ABOUT THIS TASK » Print the records below exactly as they appear.

Stored data entries
%%

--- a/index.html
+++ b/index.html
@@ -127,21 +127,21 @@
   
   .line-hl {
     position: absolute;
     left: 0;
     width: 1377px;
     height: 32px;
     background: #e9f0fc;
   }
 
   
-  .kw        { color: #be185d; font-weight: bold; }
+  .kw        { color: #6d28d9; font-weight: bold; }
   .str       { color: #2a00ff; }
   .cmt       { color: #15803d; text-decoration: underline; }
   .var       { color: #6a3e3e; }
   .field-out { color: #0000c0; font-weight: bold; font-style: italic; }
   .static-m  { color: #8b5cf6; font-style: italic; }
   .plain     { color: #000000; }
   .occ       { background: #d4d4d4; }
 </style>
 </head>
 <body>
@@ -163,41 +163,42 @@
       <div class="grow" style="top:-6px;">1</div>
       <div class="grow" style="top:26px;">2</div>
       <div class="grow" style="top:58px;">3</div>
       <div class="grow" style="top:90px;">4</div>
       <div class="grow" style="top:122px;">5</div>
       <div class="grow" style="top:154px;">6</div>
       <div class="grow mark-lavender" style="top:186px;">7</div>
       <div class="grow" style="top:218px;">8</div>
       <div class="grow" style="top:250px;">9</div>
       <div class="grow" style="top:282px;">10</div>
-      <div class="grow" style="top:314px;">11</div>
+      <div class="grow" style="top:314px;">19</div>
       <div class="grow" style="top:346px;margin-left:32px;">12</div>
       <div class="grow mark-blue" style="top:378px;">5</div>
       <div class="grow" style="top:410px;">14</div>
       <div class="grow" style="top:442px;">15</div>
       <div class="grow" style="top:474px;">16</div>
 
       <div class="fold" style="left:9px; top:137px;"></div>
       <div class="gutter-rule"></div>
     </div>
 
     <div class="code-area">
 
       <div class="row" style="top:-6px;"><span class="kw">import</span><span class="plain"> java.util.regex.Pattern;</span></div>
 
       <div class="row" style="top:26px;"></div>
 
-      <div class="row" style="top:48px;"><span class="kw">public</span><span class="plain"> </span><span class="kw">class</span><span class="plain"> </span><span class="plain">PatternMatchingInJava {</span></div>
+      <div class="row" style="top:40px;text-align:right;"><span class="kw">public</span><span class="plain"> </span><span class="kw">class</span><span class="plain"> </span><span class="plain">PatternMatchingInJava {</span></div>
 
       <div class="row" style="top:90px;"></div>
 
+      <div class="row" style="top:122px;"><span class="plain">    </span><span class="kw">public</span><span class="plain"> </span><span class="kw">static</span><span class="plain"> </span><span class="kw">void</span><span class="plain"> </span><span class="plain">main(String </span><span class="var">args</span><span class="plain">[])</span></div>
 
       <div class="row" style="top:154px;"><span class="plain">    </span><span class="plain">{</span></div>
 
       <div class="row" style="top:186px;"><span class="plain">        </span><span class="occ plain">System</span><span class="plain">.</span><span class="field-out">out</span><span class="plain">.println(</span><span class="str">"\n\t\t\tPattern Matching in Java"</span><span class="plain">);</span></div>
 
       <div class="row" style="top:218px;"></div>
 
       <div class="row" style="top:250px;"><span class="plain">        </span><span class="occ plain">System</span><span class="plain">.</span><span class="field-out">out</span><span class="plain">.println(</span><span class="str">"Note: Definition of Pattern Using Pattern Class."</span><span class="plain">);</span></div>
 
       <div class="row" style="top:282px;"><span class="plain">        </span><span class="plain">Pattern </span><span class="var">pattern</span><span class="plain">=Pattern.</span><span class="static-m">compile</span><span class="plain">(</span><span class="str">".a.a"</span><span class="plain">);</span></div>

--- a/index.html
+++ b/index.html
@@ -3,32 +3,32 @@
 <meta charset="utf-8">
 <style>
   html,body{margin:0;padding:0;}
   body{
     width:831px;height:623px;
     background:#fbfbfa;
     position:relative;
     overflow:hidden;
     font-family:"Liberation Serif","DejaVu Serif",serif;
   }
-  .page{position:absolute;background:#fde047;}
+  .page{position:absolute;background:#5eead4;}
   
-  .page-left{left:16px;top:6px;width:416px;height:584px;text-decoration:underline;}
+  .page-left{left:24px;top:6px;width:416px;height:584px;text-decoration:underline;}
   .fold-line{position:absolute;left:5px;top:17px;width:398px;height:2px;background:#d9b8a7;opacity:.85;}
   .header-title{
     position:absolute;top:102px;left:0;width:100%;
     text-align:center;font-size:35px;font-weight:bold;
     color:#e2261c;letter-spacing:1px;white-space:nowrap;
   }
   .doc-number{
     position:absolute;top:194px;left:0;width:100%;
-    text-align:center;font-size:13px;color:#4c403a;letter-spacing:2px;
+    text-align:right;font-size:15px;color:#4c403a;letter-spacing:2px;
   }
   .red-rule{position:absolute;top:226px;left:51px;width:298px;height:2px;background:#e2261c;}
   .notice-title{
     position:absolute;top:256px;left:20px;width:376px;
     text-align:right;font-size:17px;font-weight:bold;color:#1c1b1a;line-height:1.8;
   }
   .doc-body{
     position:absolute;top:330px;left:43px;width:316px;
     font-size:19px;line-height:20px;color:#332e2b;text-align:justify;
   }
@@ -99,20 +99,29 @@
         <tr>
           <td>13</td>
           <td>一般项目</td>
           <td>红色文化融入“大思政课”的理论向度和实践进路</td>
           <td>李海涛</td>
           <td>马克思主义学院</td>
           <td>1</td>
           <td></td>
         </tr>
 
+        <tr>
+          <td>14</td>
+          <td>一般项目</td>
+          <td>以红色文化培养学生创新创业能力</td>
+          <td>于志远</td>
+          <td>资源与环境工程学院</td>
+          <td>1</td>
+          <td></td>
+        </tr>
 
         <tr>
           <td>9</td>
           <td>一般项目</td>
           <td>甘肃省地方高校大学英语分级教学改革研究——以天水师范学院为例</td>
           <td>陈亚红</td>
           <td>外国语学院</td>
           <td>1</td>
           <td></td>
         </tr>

%%

WRITTEN RESPONSE »
--- a/index.html
+++ b/index.html
@@ -127,21 +127,21 @@
   
   .line-hl {
     position: absolute;
     left: 0;
     width: 1377px;
     height: 32px;
     background: #e9f0fc;
   }
 
   
-  .kw        { color: #be185d; font-weight: bold; }
+  .kw        { color: #6d28d9; font-weight: bold; }
   .str       { color: #2a00ff; }
   .cmt       { color: #15803d; text-decoration: underline; }
   .var       { color: #6a3e3e; }
   .field-out { color: #0000c0; font-weight: bold; font-style: italic; }
   .static-m  { color: #8b5cf6; font-style: italic; }
   .plain     { color: #000000; }
   .occ       { background: #d4d4d4; }
 </style>
 </head>
 <body>
@@ -163,41 +163,42 @@
       <div class="grow" style="top:-6px;">1</div>
       <div class="grow" style="top:26px;">2</div>
       <div class="grow" style="top:58px;">3</div>
       <div class="grow" style="top:90px;">4</div>
       <div class="grow" style="top:122px;">5</div>
       <div class="grow" style="top:154px;">6</div>
       <div class="grow mark-lavender" style="top:186px;">7</div>
       <div class="grow" style="top:218px;">8</div>
       <div class="grow" style="top:250px;">9</div>
       <div class="grow" style="top:282px;">10</div>
-      <div class="grow" style="top:314px;">11</div>
+      <div class="grow" style="top:314px;">19</div>
       <div class="grow" style="top:346px;margin-left:32px;">12</div>
       <div class="grow mark-blue" style="top:378px;">5</div>
       <div class="grow" style="top:410px;">14</div>
       <div class="grow" style="top:442px;">15</div>
       <div class="grow" style="top:474px;">16</div>
 
       <div class="fold" style="left:9px; top:137px;"></div>
       <div class="gutter-rule"></div>
     </div>
 
     <div class="code-area">
 
       <div class="row" style="top:-6px;"><span class="kw">import</span><span class="plain"> java.util.regex.Pattern;</span></div>
 
       <div class="row" style="top:26px;"></div>
 
-      <div class="row" style="top:48px;"><span class="kw">public</span><span class="plain"> </span><span class="kw">class</span><span class="plain"> </span><span class="plain">PatternMatchingInJava {</span></div>
+      <div class="row" style="top:40px;text-align:right;"><span class="kw">public</span><span class="plain"> </span><span class="kw">class</span><span class="plain"> </span><span class="plain">PatternMatchingInJava {</span></div>
 
       <div class="row" style="top:90px;"></div>
 
+      <div class="row" style="top:122px;"><span class="plain">    </span><span class="kw">public</span><span class="plain"> </span><span class="kw">static</span><span class="plain"> </span><span class="kw">void</span><span class="plain"> </span><span class="plain">main(String </span><span class="var">args</span><span class="plain">[])</span></div>
 
       <div class="row" style="top:154px;"><span class="plain">    </span><span class="plain">{</span></div>
 
       <div class="row" style="top:186px;"><span class="plain">        </span><span class="occ plain">System</span><span class="plain">.</span><span class="field-out">out</span><span class="plain">.println(</span><span class="str">"\n\t\t\tPattern Matching in Java"</span><span class="plain">);</span></div>
 
       <div class="row" style="top:218px;"></div>
 
       <div class="row" style="top:250px;"><span class="plain">        </span><span class="occ plain">System</span><span class="plain">.</span><span class="field-out">out</span><span class="plain">.println(</span><span class="str">"Note: Definition of Pattern Using Pattern Class."</span><span class="plain">);</span></div>
 
       <div class="row" style="top:282px;"><span class="plain">        </span><span class="plain">Pattern </span><span class="var">pattern</span><span class="plain">=Pattern.</span><span class="static-m">compile</span><span class="plain">(</span><span class="str">".a.a"</span><span class="plain">);</span></div>

--- a/index.html
+++ b/index.html
@@ -3,32 +3,32 @@
 <meta charset="utf-8">
 <style>
   html,body{margin:0;padding:0;}
   body{
     width:831px;height:623px;
     background:#fbfbfa;
     position:relative;
     overflow:hidden;
     font-family:"Liberation Serif","DejaVu Serif",serif;
   }
-  .page{position:absolute;background:#fde047;}
+  .page{position:absolute;background:#5eead4;}
   
-  .page-left{left:16px;top:6px;width:416px;height:584px;text-decoration:underline;}
+  .page-left{left:24px;top:6px;width:416px;height:584px;text-decoration:underline;}
   .fold-line{position:absolute;left:5px;top:17px;width:398px;height:2px;background:#d9b8a7;opacity:.85;}
   .header-title{
     position:absolute;top:102px;left:0;width:100%;
     text-align:center;font-size:35px;font-weight:bold;
     color:#e2261c;letter-spacing:1px;white-space:nowrap;
   }
   .doc-number{
     position:absolute;top:194px;left:0;width:100%;
-    text-align:center;font-size:13px;color:#4c403a;letter-spacing:2px;
+    text-align:right;font-size:15px;color:#4c403a;letter-spacing:2px;
   }
   .red-rule{position:absolute;top:226px;left:51px;width:298px;height:2px;background:#e2261c;}
   .notice-title{
     position:absolute;top:256px;left:20px;width:376px;
     text-align:right;font-size:17px;font-weight:bold;color:#1c1b1a;line-height:1.8;
   }
   .doc-body{
     position:absolute;top:330px;left:43px;width:316px;
     font-size:19px;line-height:20px;color:#332e2b;text-align:justify;
   }
@@ -99,20 +99,29 @@
         <tr>
           <td>13</td>
           <td>一般项目</td>
           <td>红色文化融入“大思政课”的理论向度和实践进路</td>
           <td>李海涛</td>
           <td>马克思主义学院</td>
           <td>1</td>
           <td></td>
         </tr>
 
+        <tr>
+          <td>14</td>
+          <td>一般项目</td>
+          <td>以红色文化培养学生创新创业能力</td>
+          <td>于志远</td>
+          <td>资源与环境工程学院</td>
+          <td>1</td>
+          <td></td>
+        </tr>
 
         <tr>
           <td>9</td>
           <td>一般项目</td>
           <td>甘肃省地方高校大学英语分级教学改革研究——以天水师范学院为例</td>
           <td>陈亚红</td>
           <td>外国语学院</td>
           <td>1</td>
           <td></td>
         </tr>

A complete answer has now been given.